BEGIN Task input
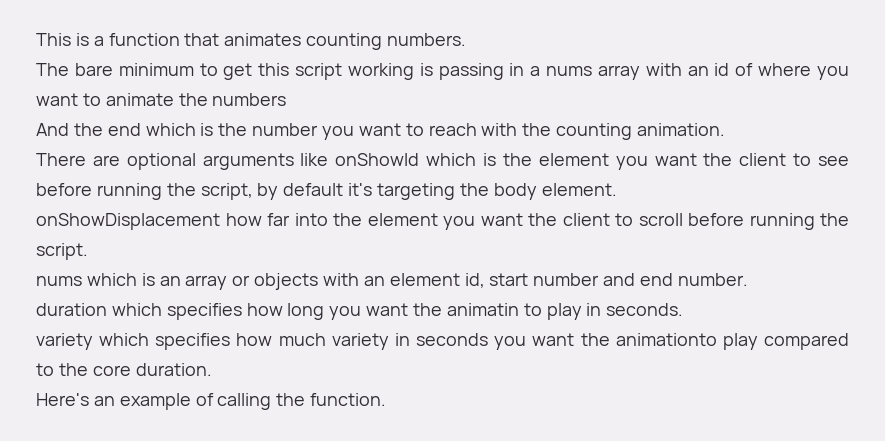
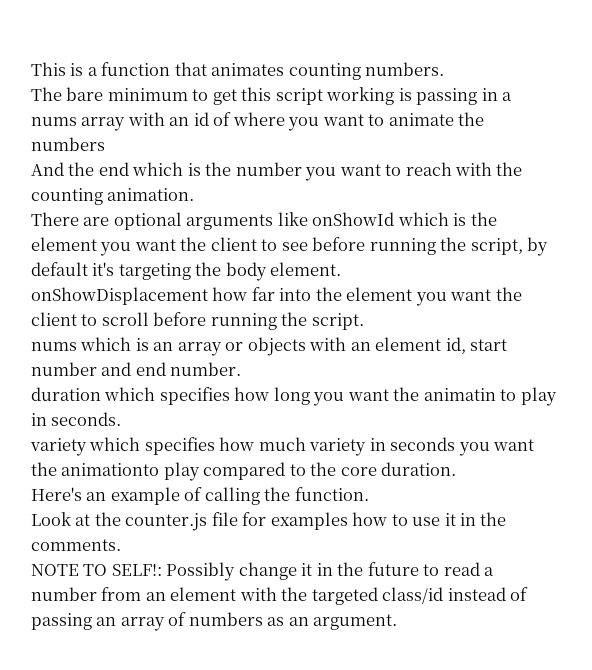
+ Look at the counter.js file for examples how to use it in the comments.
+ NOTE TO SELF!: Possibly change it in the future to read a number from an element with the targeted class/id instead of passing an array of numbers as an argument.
END Task input
BEGIN Task input
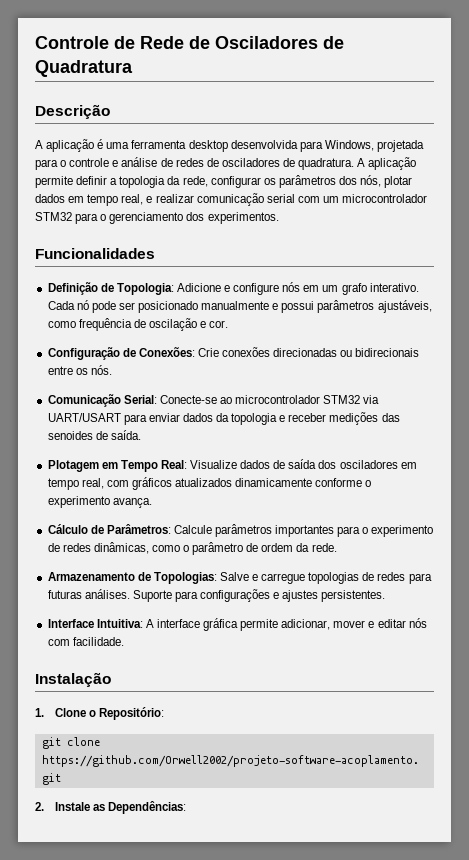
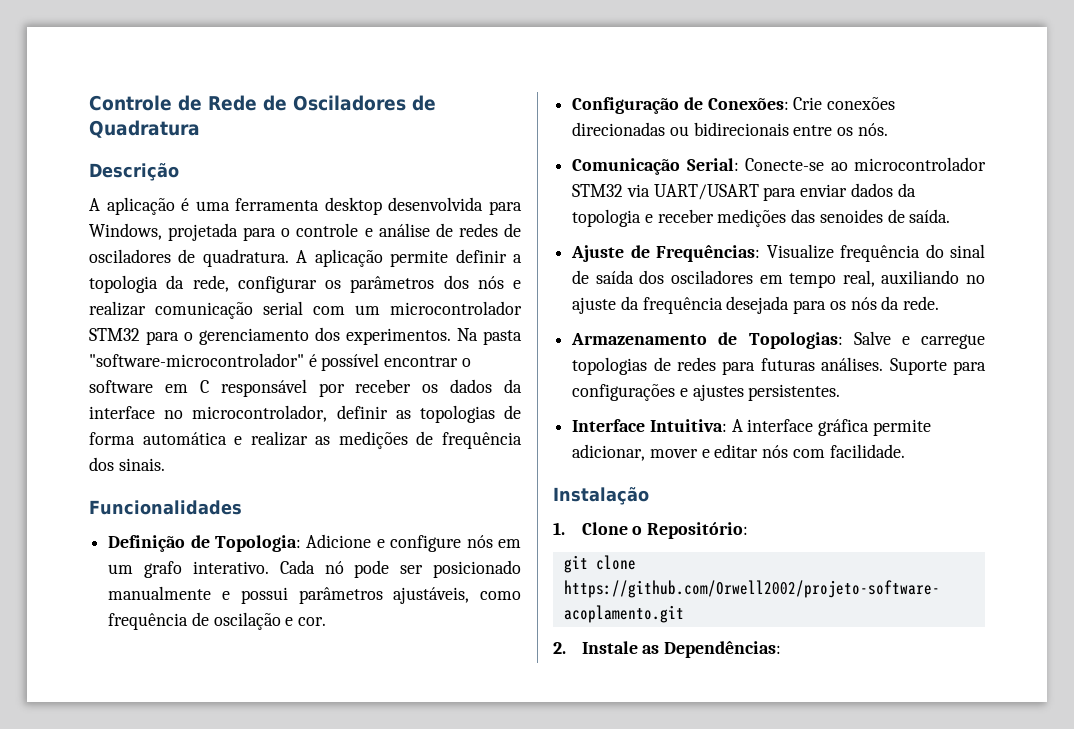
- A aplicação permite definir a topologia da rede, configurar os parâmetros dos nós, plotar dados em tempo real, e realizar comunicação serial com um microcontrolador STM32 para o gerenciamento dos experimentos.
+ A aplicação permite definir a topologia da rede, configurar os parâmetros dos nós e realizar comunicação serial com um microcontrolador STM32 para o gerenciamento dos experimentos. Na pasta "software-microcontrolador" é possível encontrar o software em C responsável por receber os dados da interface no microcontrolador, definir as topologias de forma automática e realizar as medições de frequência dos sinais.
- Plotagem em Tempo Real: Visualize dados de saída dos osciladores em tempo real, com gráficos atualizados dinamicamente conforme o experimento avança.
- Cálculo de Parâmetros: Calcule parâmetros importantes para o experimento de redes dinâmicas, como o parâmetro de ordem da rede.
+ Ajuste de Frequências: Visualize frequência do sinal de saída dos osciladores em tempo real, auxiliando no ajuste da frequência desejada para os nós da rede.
END Task input
BEGIN Task input
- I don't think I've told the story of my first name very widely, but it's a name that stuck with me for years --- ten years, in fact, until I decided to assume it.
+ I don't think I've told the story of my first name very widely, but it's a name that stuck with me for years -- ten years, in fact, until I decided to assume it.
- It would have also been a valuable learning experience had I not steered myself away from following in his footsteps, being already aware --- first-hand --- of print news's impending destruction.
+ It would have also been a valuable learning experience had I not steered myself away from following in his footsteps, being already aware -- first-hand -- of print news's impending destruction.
END Task input
» **What you should do**: From the data above, reproduce word for word the lines running from the line with "years -- ten" to the line with "- It would have", ends included.

» **Written answer**:
+ I don't think I've told the story of my first name very widely, but it's a name that stuck with me for years -- ten years, in fact, until I decided to assume it.
- It would have also been a valuable learning experience had I not steered myself away from following in his footsteps, being already aware --- first-hand --- of print news's impending destruction.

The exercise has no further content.